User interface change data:
------------------------------------------------
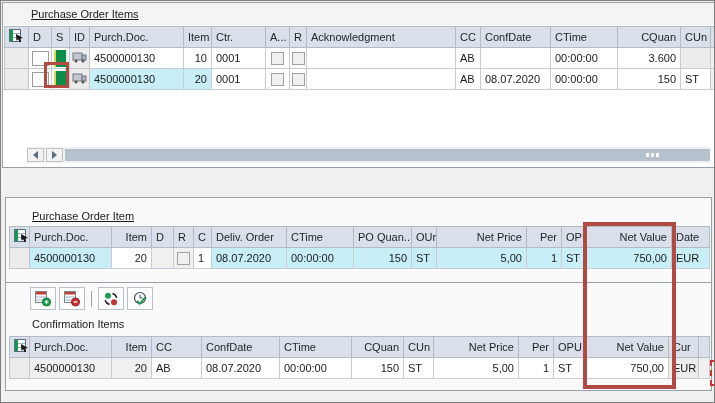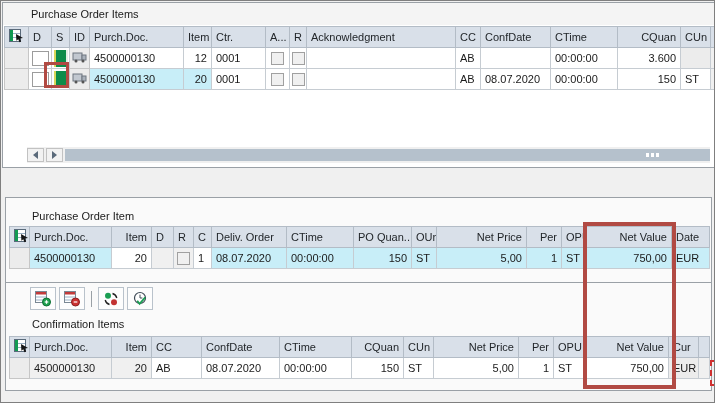--- a/index.html
+++ b/index.html
@@ -8,7 +8,7 @@
   .screen { position:relative; width:715px; height:403px; background:#f0f0f0;
             border:1px solid #7f7f7f; overflow:hidden; }
 
-  .panel { position:absolute; background:#ffffff; border:1px solid #9aa0a6; }
+  .panel { position:absolute; background:#ffffff; border:1px solid #9aa0a6;text-decoration:underline; }
   .panel-title { height:22px; line-height:22px; padding-left:28px; background:#f4f4f4;
                  white-space:nowrap; overflow:hidden; }
   .sub-title { height:20px; line-height:20px; padding-left:26px; background:transparent; white-space:nowrap; }

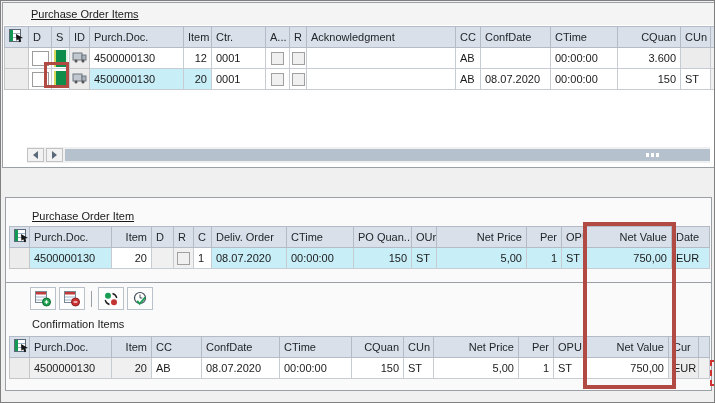--- a/index.html
+++ b/index.html
@@ -127,7 +127,7 @@
           </svg>
         </td>
         <td>4500000130</td>
-        <td class="r">12</td>
+        <td class="r">10</td>
         <td>0001</td>
         <td class="icell"><span class="cbx"></span></td>
         <td class="icell"><span class="cbx"></span></td>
------------------------------------------------
▶ _Problem_:
Looking at the records, report the number of lines that hold the string "solid", with no other text.

▶ _Response to the task_:
3